### Requirement
Output the listing below verbatim, but drop the images.

### Records shown

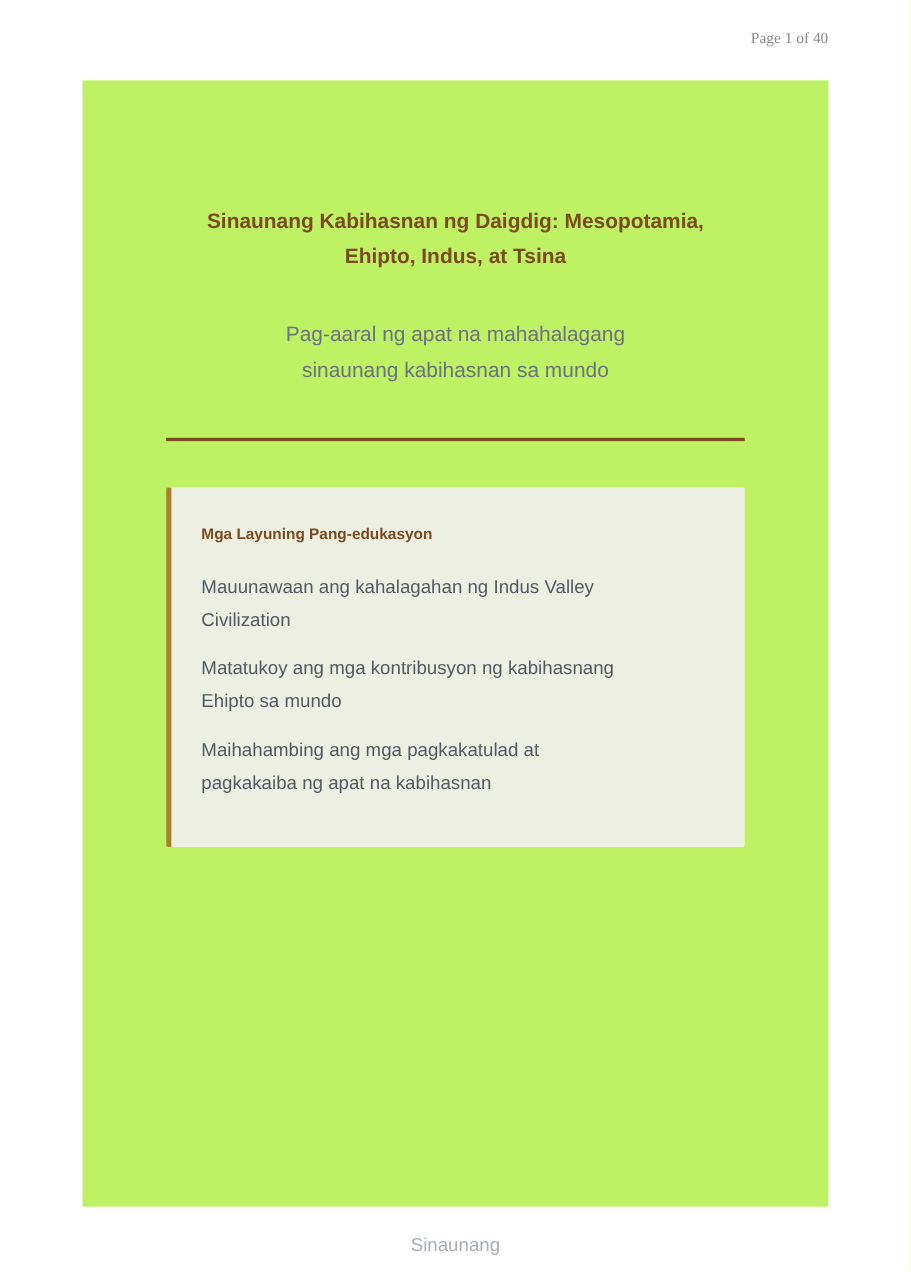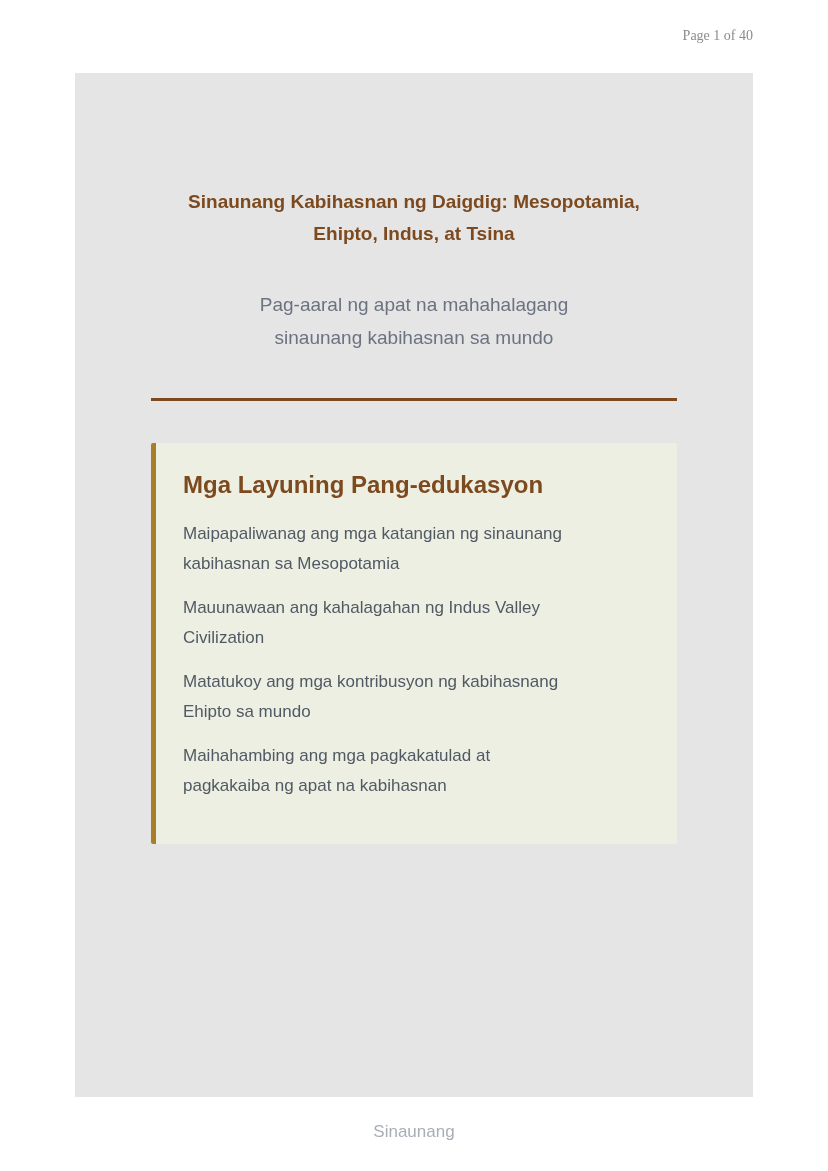--- a/index.html
+++ b/index.html
@@ -21,21 +21,21 @@
     font-family: "Liberation Serif", serif;
     font-size: 14px;
     color: #8b8b8b;
   }
   .card {
     position: absolute;
     left: 75px;
     top: 73px;
     width: 678px;
     height: 1024px;
-    background: #e5e5e5;
+    background: #bef264;
     box-sizing: border-box;
     padding: 113px 76px 4px 76px;
   }
   .doc-title {
     margin: 0 auto;
     max-width: 515px;
     text-align: center;
     font-size: 19px;
     line-height: 32px;
     font-weight: bold;
@@ -59,21 +59,21 @@
   .objectives-box {
     margin-top: 42px;
     background: #edefe3;
     border-left: 5px solid #a87e2b;
     border-radius: 2px;
     box-sizing: border-box;
     padding: 30px 0 29px 27px;
   }
   .objectives-heading {
     margin: 0 0 22px 0;
-    font-size: 24px;
+    font-size: 14px;
     line-height: 24px;
     font-weight: bold;
     color: #7c4a1e;
   }
   .objective-item {
     margin: 0 0 14px 0;
     max-width: 380px;
     font-size: 17px;
     line-height: 30px;
     color: #515a64;
@@ -97,21 +97,20 @@
 
   <h1 class="doc-title">Sinaunang Kabihasnan ng Daigdig: Mesopotamia, Ehipto, Indus, at Tsina</h1>
 
   <p class="doc-subtitle">Pag-aaral ng apat na mahahalagang sinaunang kabihasnan sa mundo</p>
 
   <hr class="divider">
 
   <div class="objectives-box">
     <h2 class="objectives-heading">Mga Layuning Pang-edukasyon</h2>
 
-    <p class="objective-item">Maipapaliwanag ang mga katangian ng sinaunang kabihasnan sa Mesopotamia</p>
     <p class="objective-item">Mauunawaan ang kahalagahan ng Indus Valley Civilization</p>
     <p class="objective-item">Matatukoy ang mga kontribusyon ng kabihasnang Ehipto sa mundo</p>
     <p class="objective-item">Maihahambing ang mga pagkakatulad at pagkakaiba ng apat na kabihasnan</p>
   </div>
 
 </div>
 
 <div class="footer-brand">Sinaunang</div>
 
 </body></html>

### Written solution
--- a/index.html
+++ b/index.html
@@ -21,21 +21,21 @@
     font-family: "Liberation Serif", serif;
     font-size: 14px;
     color: #8b8b8b;
   }
   .card {
     position: absolute;
     left: 75px;
     top: 73px;
     width: 678px;
     height: 1024px;
-    background: #e5e5e5;
+    background: #bef264;
     box-sizing: border-box;
     padding: 113px 76px 4px 76px;
   }
   .doc-title {
     margin: 0 auto;
     max-width: 515px;
     text-align: center;
     font-size: 19px;
     line-height: 32px;
     font-weight: bold;
@@ -59,21 +59,21 @@
   .objectives-box {
     margin-top: 42px;
     background: #edefe3;
     border-left: 5px solid #a87e2b;
     border-radius: 2px;
     box-sizing: border-box;
     padding: 30px 0 29px 27px;
   }
   .objectives-heading {
     margin: 0 0 22px 0;
-    font-size: 24px;
+    font-size: 14px;
     line-height: 24px;
     font-weight: bold;
     color: #7c4a1e;
   }
   .objective-item {
     margin: 0 0 14px 0;
     max-width: 380px;
     font-size: 17px;
     line-height: 30px;
     color: #515a64;
@@ -97,21 +97,20 @@
 
   <h1 class="doc-title">Sinaunang Kabihasnan ng Daigdig: Mesopotamia, Ehipto, Indus, at Tsina</h1>
 
   <p class="doc-subtitle">Pag-aaral ng apat na mahahalagang sinaunang kabihasnan sa mundo</p>
 
   <hr class="divider">
 
   <div class="objectives-box">
     <h2 class="objectives-heading">Mga Layuning Pang-edukasyon</h2>
 
-    <p class="objective-item">Maipapaliwanag ang mga katangian ng sinaunang kabihasnan sa Mesopotamia</p>
     <p class="objective-item">Mauunawaan ang kahalagahan ng Indus Valley Civilization</p>
     <p class="objective-item">Matatukoy ang mga kontribusyon ng kabihasnang Ehipto sa mundo</p>
     <p class="objective-item">Maihahambing ang mga pagkakatulad at pagkakaiba ng apat na kabihasnan</p>
   </div>
 
 </div>
 
 <div class="footer-brand">Sinaunang</div>
 
 </body></html>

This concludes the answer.